The black character of Jupiter has a large role in the story. He speaks as an uneducated black person spoke in those days (or, possibly, just how Poe believed that they would speak)... however, that was just the way it was back in 1843. Most blacks in the southern states were prevented from getting good educations, and their uneducated speech patterns are the result.

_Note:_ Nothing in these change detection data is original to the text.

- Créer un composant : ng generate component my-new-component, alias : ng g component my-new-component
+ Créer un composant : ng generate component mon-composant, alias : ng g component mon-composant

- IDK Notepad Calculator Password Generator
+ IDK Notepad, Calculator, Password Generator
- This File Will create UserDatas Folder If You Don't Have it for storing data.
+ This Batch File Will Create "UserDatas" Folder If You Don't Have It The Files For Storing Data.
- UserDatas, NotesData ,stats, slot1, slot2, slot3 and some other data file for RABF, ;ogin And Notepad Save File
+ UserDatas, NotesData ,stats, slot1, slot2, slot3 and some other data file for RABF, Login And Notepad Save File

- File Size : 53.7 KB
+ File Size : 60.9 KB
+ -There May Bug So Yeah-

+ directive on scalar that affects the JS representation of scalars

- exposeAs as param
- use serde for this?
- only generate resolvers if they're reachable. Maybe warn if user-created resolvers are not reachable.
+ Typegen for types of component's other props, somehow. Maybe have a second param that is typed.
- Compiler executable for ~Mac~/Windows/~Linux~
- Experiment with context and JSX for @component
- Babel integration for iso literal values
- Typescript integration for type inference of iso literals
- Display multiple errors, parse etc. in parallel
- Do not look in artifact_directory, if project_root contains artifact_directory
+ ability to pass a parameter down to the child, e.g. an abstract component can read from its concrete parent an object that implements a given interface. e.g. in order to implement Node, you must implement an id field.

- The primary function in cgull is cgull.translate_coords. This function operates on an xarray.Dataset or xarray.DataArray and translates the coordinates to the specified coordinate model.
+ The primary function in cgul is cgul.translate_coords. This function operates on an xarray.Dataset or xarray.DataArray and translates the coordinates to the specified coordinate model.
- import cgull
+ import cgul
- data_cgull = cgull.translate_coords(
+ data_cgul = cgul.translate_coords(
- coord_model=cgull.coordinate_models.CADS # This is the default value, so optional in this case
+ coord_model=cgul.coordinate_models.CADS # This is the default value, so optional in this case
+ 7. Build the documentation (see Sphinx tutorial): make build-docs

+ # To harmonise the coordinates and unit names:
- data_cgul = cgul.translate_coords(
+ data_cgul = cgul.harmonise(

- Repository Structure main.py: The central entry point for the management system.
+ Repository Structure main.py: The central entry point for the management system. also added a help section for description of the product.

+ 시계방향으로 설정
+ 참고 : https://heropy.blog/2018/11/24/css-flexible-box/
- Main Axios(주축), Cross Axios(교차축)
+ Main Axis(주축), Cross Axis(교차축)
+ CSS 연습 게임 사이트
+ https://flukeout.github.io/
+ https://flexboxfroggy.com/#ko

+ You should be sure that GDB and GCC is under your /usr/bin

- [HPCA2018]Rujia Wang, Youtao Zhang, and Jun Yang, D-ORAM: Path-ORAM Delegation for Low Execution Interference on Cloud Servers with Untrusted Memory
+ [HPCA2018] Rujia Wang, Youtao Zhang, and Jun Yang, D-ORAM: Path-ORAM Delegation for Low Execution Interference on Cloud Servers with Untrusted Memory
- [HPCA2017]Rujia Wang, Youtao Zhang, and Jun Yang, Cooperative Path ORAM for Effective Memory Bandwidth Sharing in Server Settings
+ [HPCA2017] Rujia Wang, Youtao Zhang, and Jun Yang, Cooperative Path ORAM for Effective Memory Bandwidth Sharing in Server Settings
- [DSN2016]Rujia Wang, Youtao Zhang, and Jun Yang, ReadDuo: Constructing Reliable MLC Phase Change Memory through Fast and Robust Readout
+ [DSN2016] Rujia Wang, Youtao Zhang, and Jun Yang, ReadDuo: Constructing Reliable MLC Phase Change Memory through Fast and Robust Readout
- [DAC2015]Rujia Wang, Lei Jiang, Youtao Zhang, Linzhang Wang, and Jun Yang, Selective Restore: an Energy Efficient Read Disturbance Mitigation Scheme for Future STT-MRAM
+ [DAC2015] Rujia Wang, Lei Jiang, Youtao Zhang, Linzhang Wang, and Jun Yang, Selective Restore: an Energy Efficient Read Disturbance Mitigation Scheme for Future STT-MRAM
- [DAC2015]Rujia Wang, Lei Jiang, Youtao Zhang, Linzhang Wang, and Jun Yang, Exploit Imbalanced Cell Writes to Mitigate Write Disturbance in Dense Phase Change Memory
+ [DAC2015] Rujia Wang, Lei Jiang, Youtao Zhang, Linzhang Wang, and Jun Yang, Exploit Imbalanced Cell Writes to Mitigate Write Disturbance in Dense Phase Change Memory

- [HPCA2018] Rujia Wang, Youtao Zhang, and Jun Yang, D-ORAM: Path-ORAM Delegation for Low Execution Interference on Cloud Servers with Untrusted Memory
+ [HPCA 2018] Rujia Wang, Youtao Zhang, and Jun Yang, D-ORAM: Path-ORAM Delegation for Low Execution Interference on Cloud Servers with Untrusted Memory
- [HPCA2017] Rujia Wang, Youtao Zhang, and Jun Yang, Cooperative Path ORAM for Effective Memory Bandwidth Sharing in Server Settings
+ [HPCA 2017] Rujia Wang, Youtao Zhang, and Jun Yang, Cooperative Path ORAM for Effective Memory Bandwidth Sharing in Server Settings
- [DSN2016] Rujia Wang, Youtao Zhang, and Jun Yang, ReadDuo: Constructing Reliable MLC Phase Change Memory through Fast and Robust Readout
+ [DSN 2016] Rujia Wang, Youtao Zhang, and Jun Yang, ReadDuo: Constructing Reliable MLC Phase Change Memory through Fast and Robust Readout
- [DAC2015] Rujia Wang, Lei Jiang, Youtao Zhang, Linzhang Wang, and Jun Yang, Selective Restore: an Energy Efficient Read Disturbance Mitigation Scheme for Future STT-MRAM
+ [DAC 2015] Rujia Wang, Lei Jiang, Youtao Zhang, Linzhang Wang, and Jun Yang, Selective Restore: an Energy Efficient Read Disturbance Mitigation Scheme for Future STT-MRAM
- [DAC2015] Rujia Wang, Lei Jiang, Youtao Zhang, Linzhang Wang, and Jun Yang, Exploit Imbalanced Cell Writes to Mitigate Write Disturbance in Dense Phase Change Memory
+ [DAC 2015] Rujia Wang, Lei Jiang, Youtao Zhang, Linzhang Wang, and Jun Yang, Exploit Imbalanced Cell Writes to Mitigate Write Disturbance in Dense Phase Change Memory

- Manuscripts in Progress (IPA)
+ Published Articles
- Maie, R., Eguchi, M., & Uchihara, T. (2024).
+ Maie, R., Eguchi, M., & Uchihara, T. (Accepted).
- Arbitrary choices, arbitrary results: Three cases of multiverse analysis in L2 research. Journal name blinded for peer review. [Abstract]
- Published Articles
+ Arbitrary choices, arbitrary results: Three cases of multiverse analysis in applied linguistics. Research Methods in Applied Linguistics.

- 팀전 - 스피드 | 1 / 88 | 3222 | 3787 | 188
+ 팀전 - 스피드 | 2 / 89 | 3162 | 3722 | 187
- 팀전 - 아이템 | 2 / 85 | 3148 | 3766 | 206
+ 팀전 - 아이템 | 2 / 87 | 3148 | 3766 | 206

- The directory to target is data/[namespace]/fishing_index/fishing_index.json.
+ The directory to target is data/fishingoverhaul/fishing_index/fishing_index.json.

This island [Sullivan's Island] is a very singular one. It consists of little else than the sea sand, and is about three miles long. Its breath at no point exceeds exceeds a quarter of a mile. It is separated from the main land by a scarcely perceptible creek, oozing its way through a wilderness of reeds and slime, a favorite resort of the marsh hen. The vegetation, as might be supposed, is scant, or at least dwarfish. No trees of any magnitude are to be seen. Near the western extremity, where Fort Moultrie stands, and where are some misrable frame buildings, tenanted, during summer, by the fugitives from Charleston dust and fever, may be found, indeed, the bristly palmetto, but the whole island, with the exception of this western point, and a line of hard, white sand on the seacoast, is covered with a dense undergrowth of the sweet myrtle, so much prized by the horticulturists of England. The scrub here often attains the height of fifteen or twenty feet, and forms an almost impenetrable coppice, burthening the air with its fragrance.
The story takes place in Charleston, South Carolina, and regards the buried treasure of Captain Kidd.
Fort Moultrie will become famous, twenty-odd years later, as the place where the American Civil War started.